Tussen vervoerder Connexxion en een chauffeur was nog geen arbeidsovereenkomst voor onbepaalde tijd tot stand gekomen, oordeelt de kantonrechter. Wel is er sprake van schadeplichtig afbreken van de onderhandelingen.
Vordering chauffeur
In het geschil vordert de chauffeur primair dat de kantonrechter voor recht verklaart dat hij met Connexxion een arbeidsovereenkomst voor onbepaalde tijd voor 32 uur per week heeft. De chauffeur vordert daarnaast dat de kantonrechter Connexxion veroordeelt tot wedertewerkstelling binnen 24 uur na betekening van dit vonnis op straffe van een dwangsom van € 500 per dag. Tenslotte vordert de chauffeur dat de kantonrechter Connexxion veroordeelt tot betaling van het loon vanaf 5 januari 2020 ter hoogte van € 1.946,97 exclusief vakantiegeld en overige emolumenten, te vermeerderen met de wettelijke verhoging en de wettelijke rente.

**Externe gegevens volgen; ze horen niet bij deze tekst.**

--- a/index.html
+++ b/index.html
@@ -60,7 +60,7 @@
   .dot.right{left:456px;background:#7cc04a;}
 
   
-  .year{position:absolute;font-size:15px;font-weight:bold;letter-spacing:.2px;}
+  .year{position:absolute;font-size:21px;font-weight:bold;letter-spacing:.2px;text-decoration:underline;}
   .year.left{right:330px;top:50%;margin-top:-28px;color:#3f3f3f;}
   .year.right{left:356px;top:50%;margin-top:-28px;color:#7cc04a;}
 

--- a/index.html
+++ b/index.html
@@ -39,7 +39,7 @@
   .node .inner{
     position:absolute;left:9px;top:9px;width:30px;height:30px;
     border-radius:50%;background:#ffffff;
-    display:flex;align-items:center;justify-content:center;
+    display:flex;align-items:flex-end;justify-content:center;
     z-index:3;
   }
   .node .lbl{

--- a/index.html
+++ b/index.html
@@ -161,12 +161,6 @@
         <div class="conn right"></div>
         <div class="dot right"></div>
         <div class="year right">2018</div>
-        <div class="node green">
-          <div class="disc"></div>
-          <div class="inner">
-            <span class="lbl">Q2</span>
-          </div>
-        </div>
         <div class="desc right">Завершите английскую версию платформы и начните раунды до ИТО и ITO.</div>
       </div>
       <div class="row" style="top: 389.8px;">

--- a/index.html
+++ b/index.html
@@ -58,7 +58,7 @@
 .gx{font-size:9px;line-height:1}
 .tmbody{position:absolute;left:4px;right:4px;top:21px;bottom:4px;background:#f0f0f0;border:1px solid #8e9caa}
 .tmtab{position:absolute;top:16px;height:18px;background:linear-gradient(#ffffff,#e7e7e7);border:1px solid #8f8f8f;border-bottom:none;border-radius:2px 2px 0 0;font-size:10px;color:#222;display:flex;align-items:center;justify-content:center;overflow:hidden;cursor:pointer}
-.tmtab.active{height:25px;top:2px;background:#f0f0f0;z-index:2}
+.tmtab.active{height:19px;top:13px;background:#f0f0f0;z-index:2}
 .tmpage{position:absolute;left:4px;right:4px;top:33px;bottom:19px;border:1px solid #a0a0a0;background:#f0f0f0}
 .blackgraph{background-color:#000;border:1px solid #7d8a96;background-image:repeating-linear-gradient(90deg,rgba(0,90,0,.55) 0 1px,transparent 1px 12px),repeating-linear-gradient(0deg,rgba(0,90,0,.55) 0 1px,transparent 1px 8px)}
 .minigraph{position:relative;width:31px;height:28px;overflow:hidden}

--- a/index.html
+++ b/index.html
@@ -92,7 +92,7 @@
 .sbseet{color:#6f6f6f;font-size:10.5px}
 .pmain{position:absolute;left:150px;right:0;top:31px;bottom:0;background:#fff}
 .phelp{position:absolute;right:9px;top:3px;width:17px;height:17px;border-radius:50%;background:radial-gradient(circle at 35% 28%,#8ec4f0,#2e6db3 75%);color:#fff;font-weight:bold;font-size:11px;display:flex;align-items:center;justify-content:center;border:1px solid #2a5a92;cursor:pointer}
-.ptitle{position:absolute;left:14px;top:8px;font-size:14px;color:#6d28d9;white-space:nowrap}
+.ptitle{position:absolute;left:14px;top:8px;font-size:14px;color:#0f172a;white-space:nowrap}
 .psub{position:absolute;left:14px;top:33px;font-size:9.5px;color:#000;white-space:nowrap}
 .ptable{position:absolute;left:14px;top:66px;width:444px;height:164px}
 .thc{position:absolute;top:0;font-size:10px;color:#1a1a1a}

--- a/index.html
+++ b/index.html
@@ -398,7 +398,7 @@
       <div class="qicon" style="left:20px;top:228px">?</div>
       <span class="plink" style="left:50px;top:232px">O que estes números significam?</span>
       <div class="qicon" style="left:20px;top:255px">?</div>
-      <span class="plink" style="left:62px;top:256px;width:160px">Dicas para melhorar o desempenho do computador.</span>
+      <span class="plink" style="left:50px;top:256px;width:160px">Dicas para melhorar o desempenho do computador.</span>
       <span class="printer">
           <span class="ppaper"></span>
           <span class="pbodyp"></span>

Subsidiair vordert de chauffeur dat de kantonrechter Connexxion veroordeelt tot het betalen van een schadevergoeding van € 2.969,34 bruto.
De chauffeur legt aan de vordering ten grondslag dat op 16 december 2019 in een gesprek met de leidinggevende mondeling een arbeidsovereenkomst tot stand is gekomen. Over alle essentialia van de arbeidsovereenkomst is tussen partijen gesproken en overeenstemming bereikt.

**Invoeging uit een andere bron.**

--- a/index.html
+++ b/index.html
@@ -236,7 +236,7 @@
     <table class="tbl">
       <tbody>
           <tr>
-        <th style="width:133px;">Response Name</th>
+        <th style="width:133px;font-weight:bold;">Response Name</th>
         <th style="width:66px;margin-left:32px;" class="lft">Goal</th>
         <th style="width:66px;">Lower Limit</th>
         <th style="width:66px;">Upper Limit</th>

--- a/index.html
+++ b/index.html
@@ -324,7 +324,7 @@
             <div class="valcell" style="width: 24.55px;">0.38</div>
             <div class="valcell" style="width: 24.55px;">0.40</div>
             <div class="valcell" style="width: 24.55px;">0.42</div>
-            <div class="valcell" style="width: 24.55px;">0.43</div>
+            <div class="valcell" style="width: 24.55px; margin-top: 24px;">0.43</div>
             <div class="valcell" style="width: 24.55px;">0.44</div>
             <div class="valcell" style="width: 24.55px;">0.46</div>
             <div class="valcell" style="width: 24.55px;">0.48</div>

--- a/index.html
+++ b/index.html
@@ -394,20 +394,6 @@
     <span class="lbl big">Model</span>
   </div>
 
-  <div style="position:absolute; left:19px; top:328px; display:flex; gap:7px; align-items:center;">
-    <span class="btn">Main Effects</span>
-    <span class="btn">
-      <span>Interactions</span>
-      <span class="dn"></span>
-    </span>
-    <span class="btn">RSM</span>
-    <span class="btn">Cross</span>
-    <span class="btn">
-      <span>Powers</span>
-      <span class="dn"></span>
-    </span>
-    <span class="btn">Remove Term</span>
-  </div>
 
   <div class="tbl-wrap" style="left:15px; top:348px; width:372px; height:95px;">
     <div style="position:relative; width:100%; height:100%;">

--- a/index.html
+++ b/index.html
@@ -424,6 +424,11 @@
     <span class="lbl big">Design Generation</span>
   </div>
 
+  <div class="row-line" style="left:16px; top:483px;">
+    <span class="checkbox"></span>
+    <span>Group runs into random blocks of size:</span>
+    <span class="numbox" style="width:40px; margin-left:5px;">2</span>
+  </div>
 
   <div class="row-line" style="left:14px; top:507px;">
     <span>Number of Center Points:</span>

Vervolgens is tijdens dit gesprek een digitale arbeidsovereenkomst opgemaakt en naar HRM verstuurd. De arbeidsovereenkomst moest alleen nog door partijen ondertekend worden, aldus de chauffeur. Subsidiair stelt de chauffeur zich op het standpunt dat partijen in een dusdanig ver stadium van de onderhandelingen waren dat Connexxion die niet mocht afbreken zonder schadeplichtig te zijn. Door de handelingen, uitlatingen en toezeggingen van Connexxion is bij de chauffeur het gerechtvaardigd vertrouwen gewekt dat er een arbeidsovereenkomst tot stand zou komen.
De chauffeur begroot zijn schade op € 2.969,34. Dit bedrag is een aanvulling van de WW-uitkering tot 100% van zijn salaris dat de chauffeur van Allroad ontving voor zijn werkzaamheden bij Connexxion gedurende 6 maanden.

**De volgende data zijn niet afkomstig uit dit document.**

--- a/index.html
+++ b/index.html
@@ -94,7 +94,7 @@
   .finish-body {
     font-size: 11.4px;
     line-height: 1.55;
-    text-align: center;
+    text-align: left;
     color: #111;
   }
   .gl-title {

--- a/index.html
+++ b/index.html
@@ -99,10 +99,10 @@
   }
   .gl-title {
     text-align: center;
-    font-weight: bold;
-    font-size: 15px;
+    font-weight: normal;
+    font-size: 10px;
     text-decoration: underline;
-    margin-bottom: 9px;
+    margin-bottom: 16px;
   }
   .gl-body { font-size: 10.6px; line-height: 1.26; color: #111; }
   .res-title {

Intentie om aanbod te doen
Connexxion betwist de vordering. en voert aan dat zij nooit een arbeidsovereenkomst heeft aangeboden en dat deze dus niet tot stand is gekomen. Connexxion voert aan dat zij slechts de intentie heeft uitgesproken om een aanbod te doen, maar dat zij dat aanbod nooit heeft gedaan. Er is geen wilsverklaring, geen feitelijk handelen en geen schriftelijke vastlegging waaruit een voldoende concreet aanbod kan worden afgeleid. De stukken waarop de chauffeur zich beroept, zijn allemaal afkomstig van het uitzendbureau en niet van Connexxion, zodat ook daaruit geen voldoende concreet aanbod van Connexxion kan worden afgeleid.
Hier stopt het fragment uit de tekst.